Root Bisque with Peppered Croutons|
Celery Root Bisque with Peppered Croutons
6 tb Butter, unsalted
1 lg Onion; chopped
3 Celery stalk; with leaves,
2 1/4 lb Celery root; peeled,
2 md Russet potatoes, peeled,
2 lg Parsnip; peeled, coarsely
5 c Chicken stock or
1 Bay leaf
4 Thyme sprigs, fresh; or
1 ts Thyme, dried; crumbled
1/2 ts Pepper, white
1/4 ts Coriander seeds
2 c Spinach leaves
1/2 c Whipping cream
Peppered croutons-see recipe
Melt butter in heavy large non-aluminum pot over medium heat. Add onion and
celery and saute until slightly softened, about 5 minutes. Add celery
roots, potatoes and parsnips and saute 5 minutes. Add 3 cups stock, bay
leaf, thyme, white pepper and coriander. Bring to boil. Reduce heat, cover
partially and simmer until vegetables are very soft, about 25 minutes.

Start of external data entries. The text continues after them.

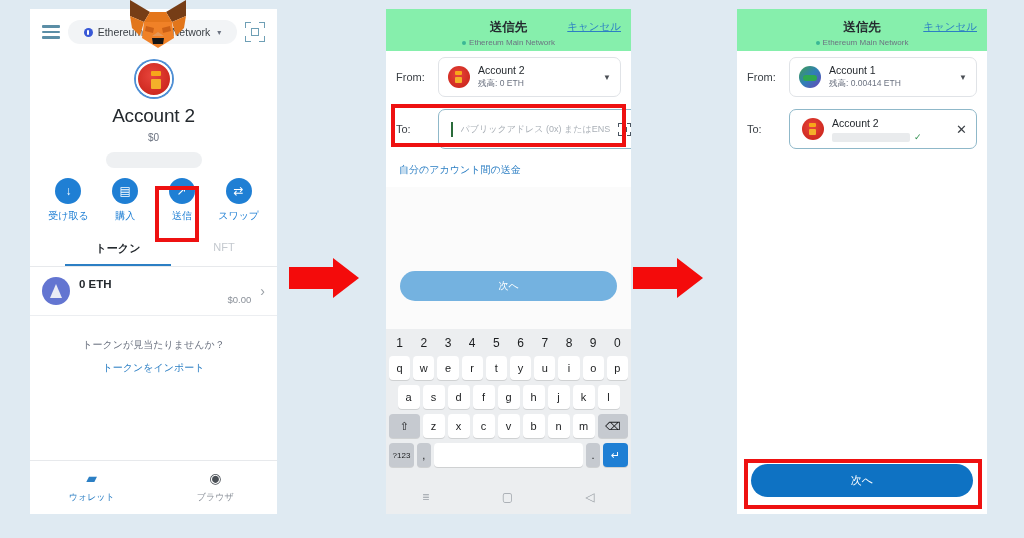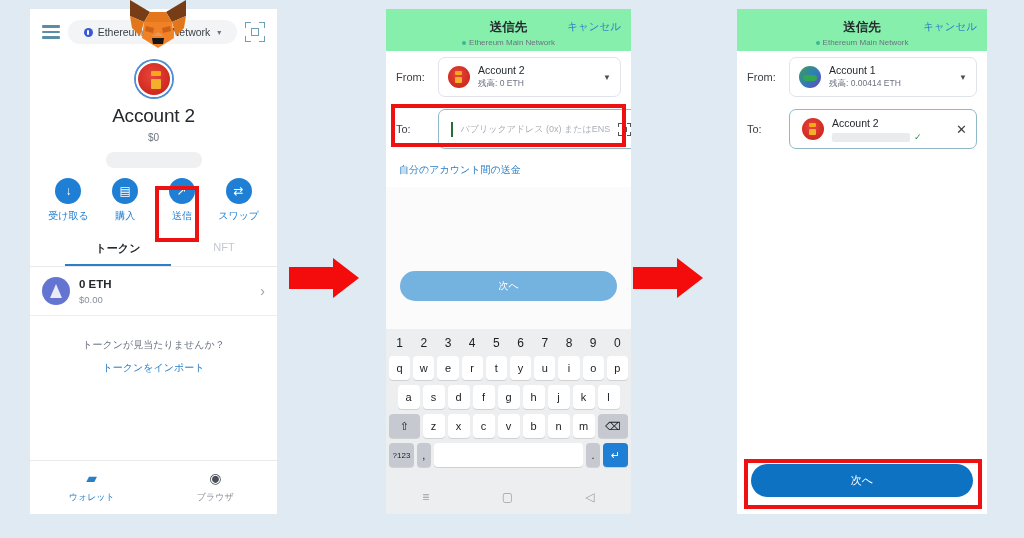--- a/index.html
+++ b/index.html
@@ -102,7 +102,7 @@
   .send-title{ font-size:12.5px;color:#24292e;font-weight:bold;}
   .send-net{ font-size:8px;color:#6b7280;margin-top:2px;}
   .send-net .gdot{display:inline-block;width:4px;height:4px;border-radius:50%;background:#3ab795;margin-right:3px;vertical-align:middle;}
-  .cancel-link{position:absolute;right:10px;top:11px;font-size:10.5px;color:#2c7fc4;}
+  .cancel-link{position:absolute;right:10px;top:11px;font-size:10.5px;color:#2c7fc4;text-decoration:underline;}
 
   .field-row{display:flex;align-items:center;gap:8px;padding:6px 10px;background:#fff;}
   .field-lab{font-size:11px;color:#3a3f45;width:34px;flex:none;}

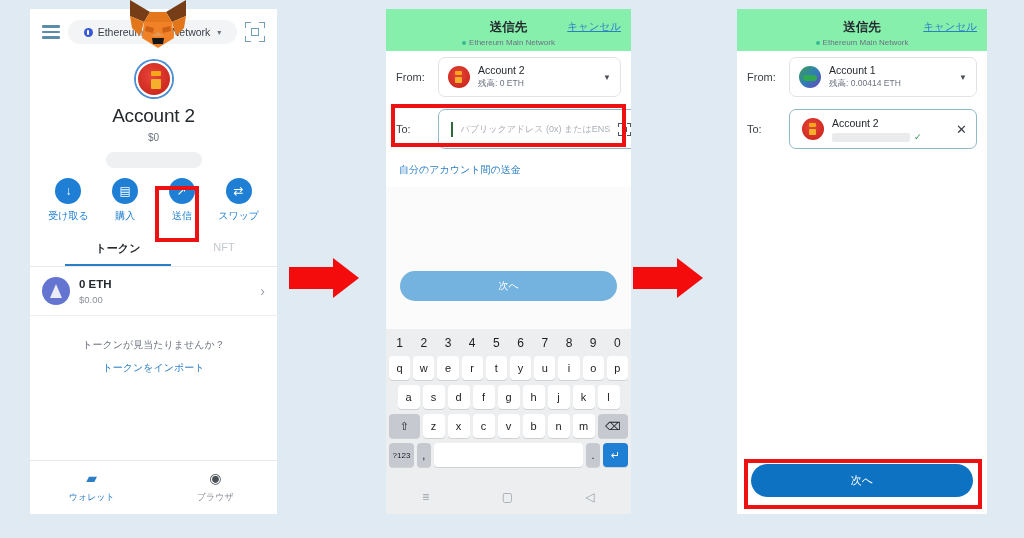--- a/index.html
+++ b/index.html
@@ -80,7 +80,7 @@
   .eth-ic::before{content:"";width:0;height:0;border-left:6px solid transparent;border-right:6px solid transparent;border-bottom:14px solid #e9ebf5;}
   .tk-txt{flex:1;}
   .tk-amt{font-size:11.5px;color:#24292e;font-weight:bold;}
-  .tk-fiat{font-size:9.5px;color:#8a9099;margin-top:4px;}
+  .tk-fiat{font-size:9.5px;color:#8a9099;margin-top:4px;text-align:right;}
   .tk-arrow{color:#9aa0a6;font-size:14px;}
 
   .no-token { text-align:center; padding-top:22px; }

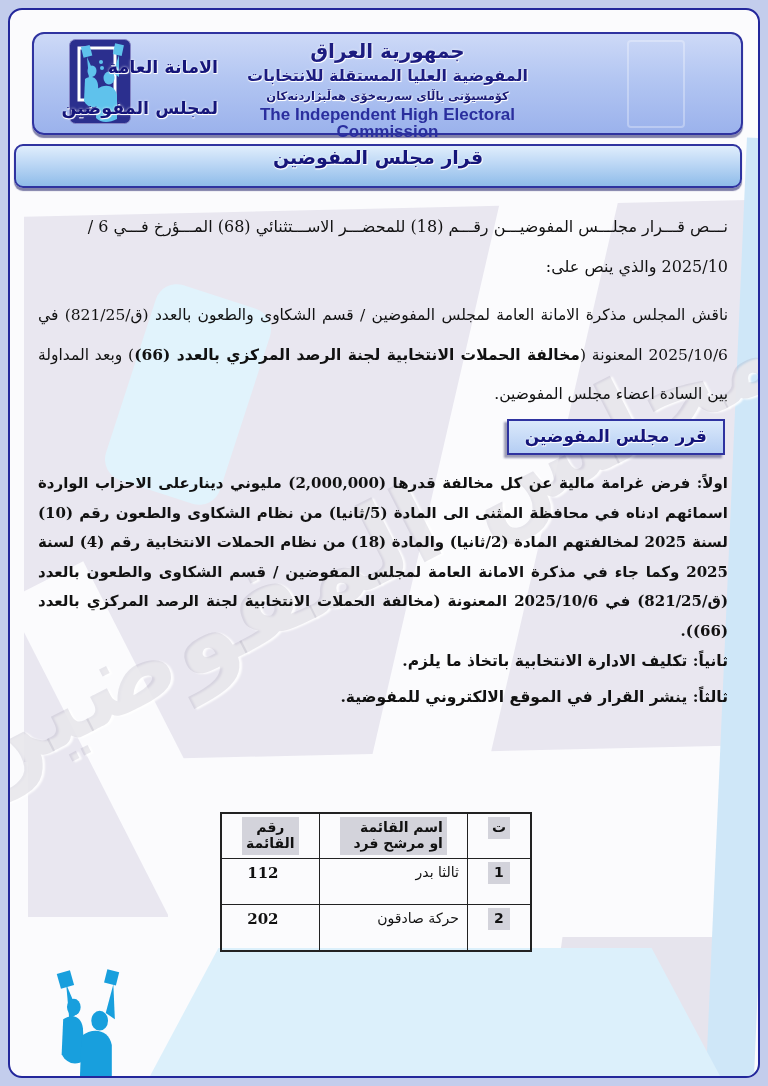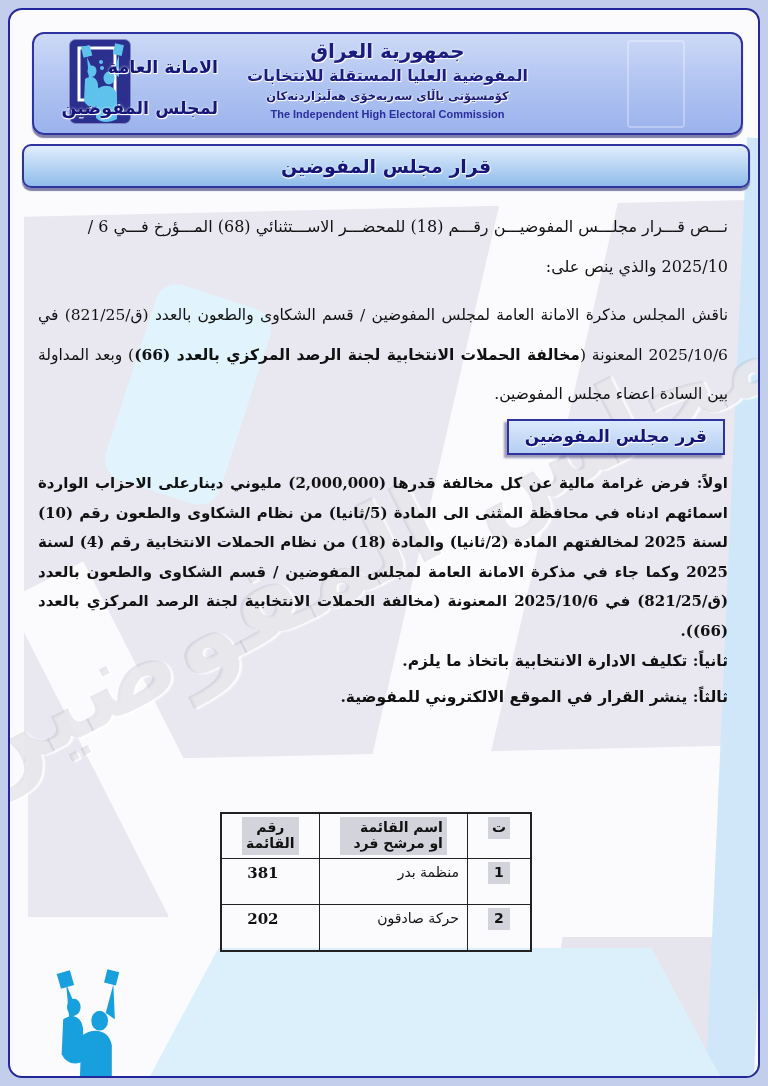--- a/index.html
+++ b/index.html
@@ -51,7 +51,7 @@
   .hdr-c1 { font-size:20px; font-weight:bold; line-height:25px; }
   .hdr-c2 { font-size:16px; font-weight:bold; line-height:23px; }
   .hdr-c3 { font-size:11.5px; font-weight:bold; line-height:19px; color:#191975; }
-  .hdr-c4 { font-family:"Liberation Sans","DejaVu Sans",sans-serif; font-size:11px;
+  .hdr-c4 { font-family:"Liberation Sans","DejaVu Sans",sans-serif; font-size:17px;
             font-weight:bold; color:#2a2e9e; line-height:17px; }
   .hdr-right { position:absolute; top:13px; right:auto; left:24px; width:160px; text-align:right;
     font-family:"DejaVu Sans",sans-serif; font-weight:bold; font-size:17.5px;

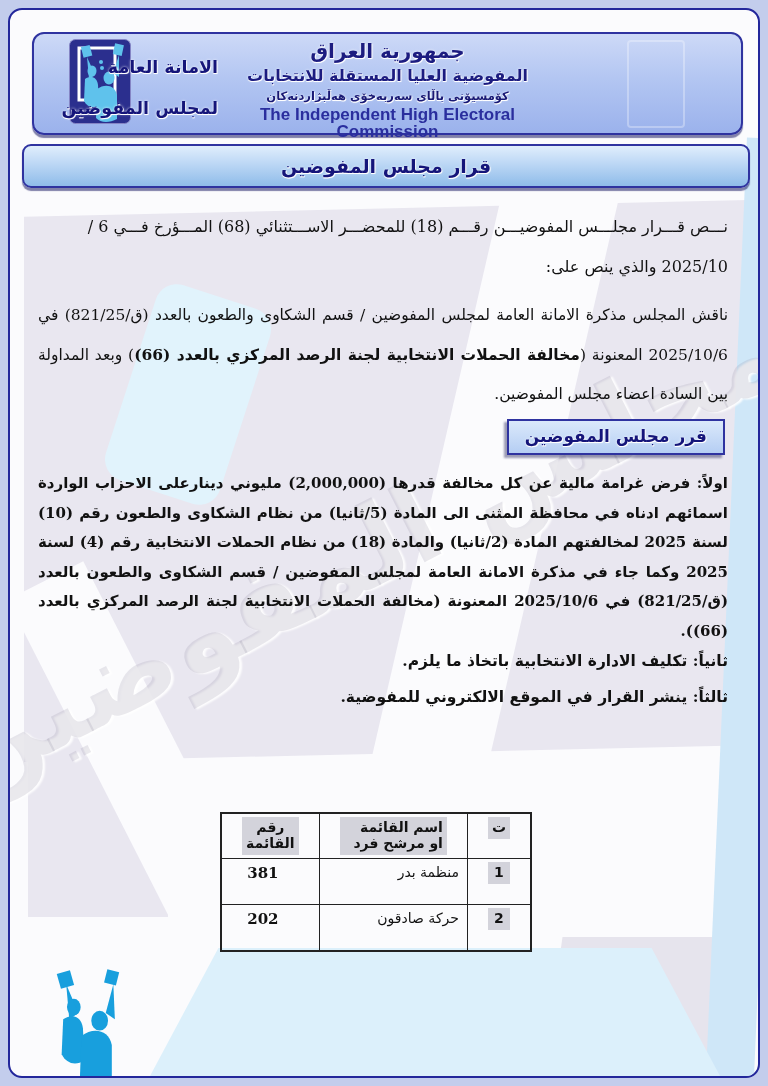--- a/index.html
+++ b/index.html
@@ -58,11 +58,11 @@
     color:#15157a; line-height:41px; }
 
   .banner {
-    top:134px; left:12px; width:728px; height:44px;
+    top:134px; left:4px; width:728px; height:44px;
     border:2px solid #2f33a0; border-radius:9px;
     background:linear-gradient(180deg,#e0eefc 0%,#bcd7f5 45%,#8fbcea 100%);
     box-shadow:0 3px 1px rgba(28,28,100,.55);
-    display:flex; align-items:center; justify-content:center;
+    display:flex; align-items:flex-start; justify-content:center;
     font-family:"DejaVu Sans",sans-serif; font-weight:bold; font-size:19px; color:#15157a;
   }
 

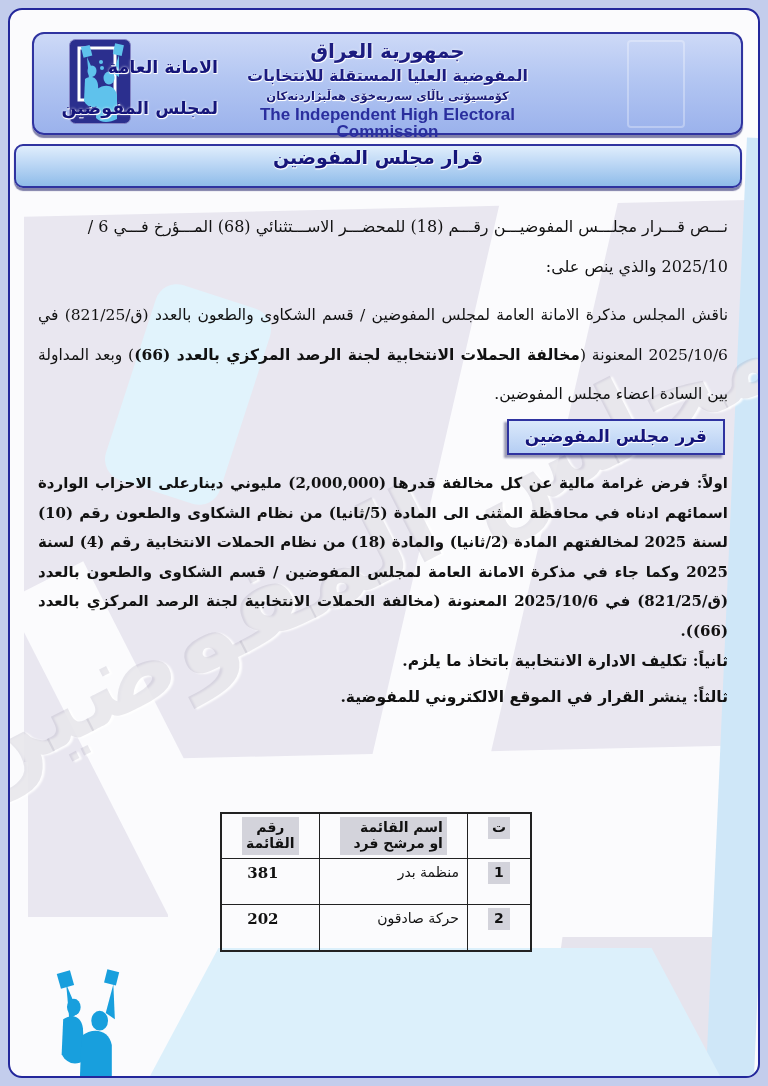--- a/index.html
+++ b/index.html
@@ -188,7 +188,7 @@
               <span class="shade">1</span>
             </td>
             <td class="col-name">منظمة بدر</td>
-            <td class="col-num"><span class="numpad">381</span></td>
+            <td class="col-num"><span class="numpad">112</span></td>
           </tr>
           <tr>
             <td class="col-no">

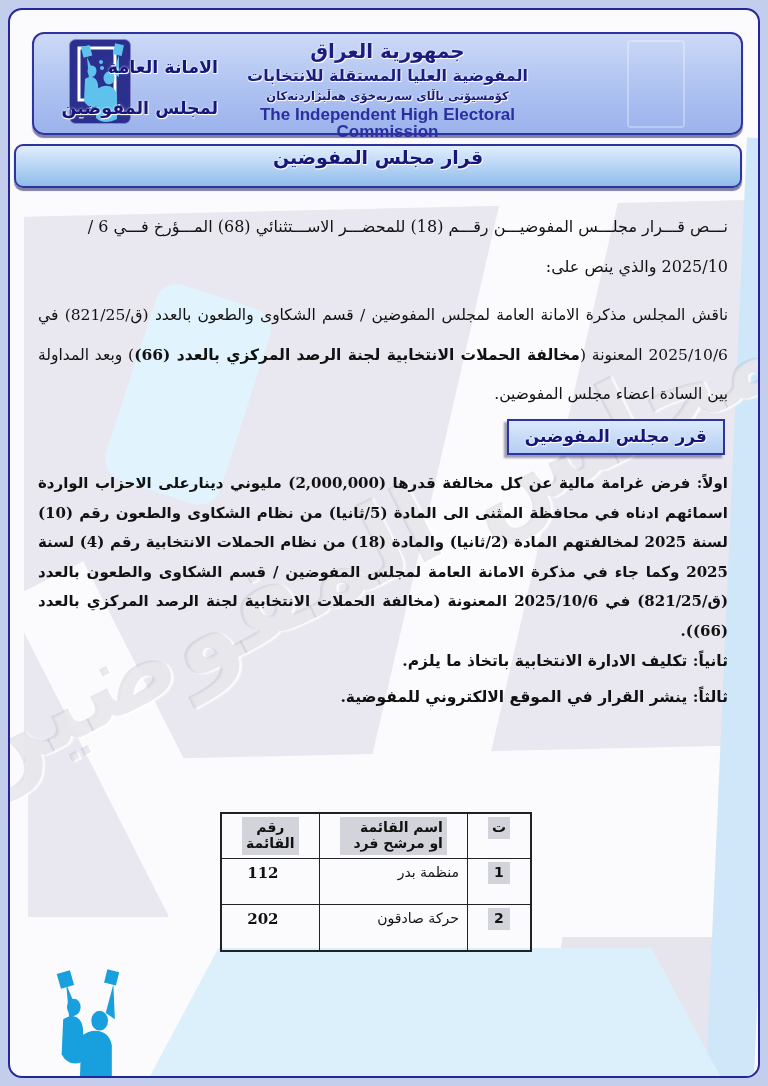--- a/index.html
+++ b/index.html
@@ -187,7 +187,7 @@
             <td class="col-no">
               <span class="shade">1</span>
             </td>
-            <td class="col-name">منظمة بدر</td>
+            <td class="col-name">ثالثا بدر</td>
             <td class="col-num"><span class="numpad">112</span></td>
           </tr>
           <tr>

Discard bay leaf and thyme sprigs. Add spinach to soup and cook until just
wilted, stirring occasionally, about 2 minutes.
Place soup in batches in processor. Return soup to pot. Add cream and
remaining 2 cups stock and simmer 15 minutes, stirring occasionally. Season
with salt and white pepper. (Can be prepared 1 day ahead. Cover and
refrigerate. Bring to simmer before continuing.)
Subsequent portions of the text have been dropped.